King Crimson ... molto più che progressive

King Crimson ... bien plus que progressif

King Crimson est bien plus que du rock progressif car, tout en étant des pionniers du genre, ils ont constamment dépassé ses limites, évoluant d’un style symphonique initial à des mélanges de jazz-rock avant-gardiste, de proto-prog métal, et même de new wave, guidés par la vision expérimentale de Robert Fripp, ce qui les rend uniques et difficiles à classer, une entité en perpétuelle transformation qui a défié les classifications traditionnelles du rock.

L’Âme de Robert Fripp : Le guitariste est le moteur créatif, un « dictateur éclairé » et perfectionniste, toujours tiraillé entre mélodie et expérimentation, définissant l’identité unique du groupe.

Rejet du star-système : Robert Fripp a toujours évité l’autopromotion, maintenant le groupe à l’écart des logiques commerciales et médiatiques, se concentrant sur l’intégrité artistique et la valeur de l’album.

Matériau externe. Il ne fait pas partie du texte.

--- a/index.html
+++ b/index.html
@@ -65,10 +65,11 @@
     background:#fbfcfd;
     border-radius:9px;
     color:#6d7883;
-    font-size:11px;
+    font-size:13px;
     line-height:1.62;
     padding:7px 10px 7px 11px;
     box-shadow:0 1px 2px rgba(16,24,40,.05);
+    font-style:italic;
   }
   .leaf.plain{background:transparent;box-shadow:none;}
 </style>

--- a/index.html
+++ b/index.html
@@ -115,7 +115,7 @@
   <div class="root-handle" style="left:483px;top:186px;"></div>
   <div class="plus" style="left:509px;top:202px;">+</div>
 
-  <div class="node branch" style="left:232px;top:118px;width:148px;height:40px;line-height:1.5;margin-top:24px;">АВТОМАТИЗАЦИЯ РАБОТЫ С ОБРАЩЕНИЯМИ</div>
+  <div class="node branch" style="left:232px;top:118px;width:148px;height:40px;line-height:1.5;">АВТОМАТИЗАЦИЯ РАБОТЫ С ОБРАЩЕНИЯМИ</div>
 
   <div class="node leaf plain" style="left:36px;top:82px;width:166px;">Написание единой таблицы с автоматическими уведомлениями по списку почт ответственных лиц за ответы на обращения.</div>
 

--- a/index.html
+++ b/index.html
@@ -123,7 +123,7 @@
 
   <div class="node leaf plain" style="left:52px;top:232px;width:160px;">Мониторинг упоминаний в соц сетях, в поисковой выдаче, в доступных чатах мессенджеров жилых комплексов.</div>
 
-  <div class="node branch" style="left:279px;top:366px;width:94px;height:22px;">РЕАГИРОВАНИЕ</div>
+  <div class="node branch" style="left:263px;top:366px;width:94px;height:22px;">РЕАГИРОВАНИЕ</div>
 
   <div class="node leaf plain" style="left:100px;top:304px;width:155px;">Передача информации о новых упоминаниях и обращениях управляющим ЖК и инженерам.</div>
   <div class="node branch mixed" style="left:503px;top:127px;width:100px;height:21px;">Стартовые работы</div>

La discographie de King Crimson : un labyrinthe fascinant qui compte 13 albums en studio et une très vaste production en concert qui documente les mutations constantes du groupe. Albums en studio (Chronologie) La production en studio est conventionnellement divisée en plusieurs « ères » basées sur la formation et le son.

L’Ère Classique et Expérimentale (1969-1971)

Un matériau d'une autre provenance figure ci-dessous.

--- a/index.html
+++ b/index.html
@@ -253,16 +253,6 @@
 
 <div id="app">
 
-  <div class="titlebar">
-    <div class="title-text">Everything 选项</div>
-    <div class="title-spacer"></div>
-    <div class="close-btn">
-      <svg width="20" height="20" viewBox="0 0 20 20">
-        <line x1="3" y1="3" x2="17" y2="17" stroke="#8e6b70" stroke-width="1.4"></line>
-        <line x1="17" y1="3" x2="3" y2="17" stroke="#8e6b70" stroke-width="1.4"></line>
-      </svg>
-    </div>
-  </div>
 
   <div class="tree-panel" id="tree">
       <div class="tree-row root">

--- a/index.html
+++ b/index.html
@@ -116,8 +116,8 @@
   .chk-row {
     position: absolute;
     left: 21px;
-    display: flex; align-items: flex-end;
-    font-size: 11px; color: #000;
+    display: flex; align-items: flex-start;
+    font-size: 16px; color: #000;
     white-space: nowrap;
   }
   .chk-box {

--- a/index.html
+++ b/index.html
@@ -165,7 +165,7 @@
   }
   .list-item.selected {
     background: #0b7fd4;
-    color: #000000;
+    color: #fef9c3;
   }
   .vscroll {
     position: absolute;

1969 - In the Court of the Crimson King : L’acte de naissance du rock progressif.

1970 - In the Wake of Poseidon : Suit les traces du premier album avec des touches de jazz.

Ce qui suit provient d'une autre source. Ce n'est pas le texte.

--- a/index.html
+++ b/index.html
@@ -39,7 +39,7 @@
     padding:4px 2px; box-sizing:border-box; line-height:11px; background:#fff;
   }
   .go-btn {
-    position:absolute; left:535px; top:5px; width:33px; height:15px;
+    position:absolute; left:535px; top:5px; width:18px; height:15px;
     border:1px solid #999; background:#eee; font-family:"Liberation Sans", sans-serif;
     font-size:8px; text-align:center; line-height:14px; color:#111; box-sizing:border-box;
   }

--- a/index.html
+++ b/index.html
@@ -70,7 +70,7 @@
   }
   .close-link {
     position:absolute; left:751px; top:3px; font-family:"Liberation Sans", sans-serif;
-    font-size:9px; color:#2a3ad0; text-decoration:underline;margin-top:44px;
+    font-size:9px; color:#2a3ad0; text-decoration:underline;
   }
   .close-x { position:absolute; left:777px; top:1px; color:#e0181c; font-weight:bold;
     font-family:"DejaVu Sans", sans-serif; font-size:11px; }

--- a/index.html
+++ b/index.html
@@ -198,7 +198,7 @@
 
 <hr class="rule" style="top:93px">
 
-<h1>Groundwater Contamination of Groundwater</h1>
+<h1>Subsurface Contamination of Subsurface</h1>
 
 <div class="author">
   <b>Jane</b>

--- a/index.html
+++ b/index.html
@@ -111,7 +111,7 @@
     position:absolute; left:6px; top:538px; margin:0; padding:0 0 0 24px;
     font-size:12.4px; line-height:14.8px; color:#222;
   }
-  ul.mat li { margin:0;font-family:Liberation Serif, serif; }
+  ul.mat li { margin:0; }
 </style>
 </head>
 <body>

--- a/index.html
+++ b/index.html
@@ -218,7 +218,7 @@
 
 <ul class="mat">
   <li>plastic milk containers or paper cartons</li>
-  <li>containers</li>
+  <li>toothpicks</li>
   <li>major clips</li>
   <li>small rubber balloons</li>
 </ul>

1970 - Lizard : Une expérience jazz-rock très complexe.

1971 - Islands : Ambiances plus légères et chambristes. L’Ère de l’Improvisation et du « Heavy »

(1973-1974) Caractérisée par la formation avec John Wetton et Bill Bruford.

1973 - Larks' Tongues in Aspic : Introduit violon, percussions atypiques et riffs lourds.

1974 - Starless and Bible Black : Presque entièrement basé sur des improvisations en concert retravaillées.

1974 - Red : Un chef-d’œuvre de puissance viscérale et d’obscurité, considéré comme un de leurs sommets.

L’Ère New Wave et Polyrhythmique (1981-1984) La renaissance avec Adrian Belew et Tony Levin.

1981 - Discipline : Entrelacs de guitares complexes inspirés du gamelan et de la musique minimale.

1982 - Beat : Inspiré par la Beat Generation.

1984 - Three of a Perfect Pair : Un mélange entre expérimentation et chansons presque populaires.

L’Ère du « Double Trio » et au-delà (1995-2003)

1995 - THRAK : Deux guitares, deux basses, deux batteries ; un retour à des sonorités industrielles.

2000 - The ConstruKction of Light : Expérimentation numérique extrême.

2003 - The Power to Believe : Le dernier travail officiel en studio, synthèse de toute leur carrière.

Albums Live Essentiels

Pour King Crimson, le « live » est la dimension ultime. Quelques titres incontournables incluent :

USA (1975) : Testament en concert de la formation de 1974. Absent Lovers (1998) : Enregistré à Montréal lors du dernier concert de la formation des années 80.

The Great Deceiver (1992) : Un coffret légendaire qui documente la force improvisatrice de la période 1973-74.

Meltdown: Live in Mexico City (2018) : Représente l’excellence de la dernière formation à trois batteries.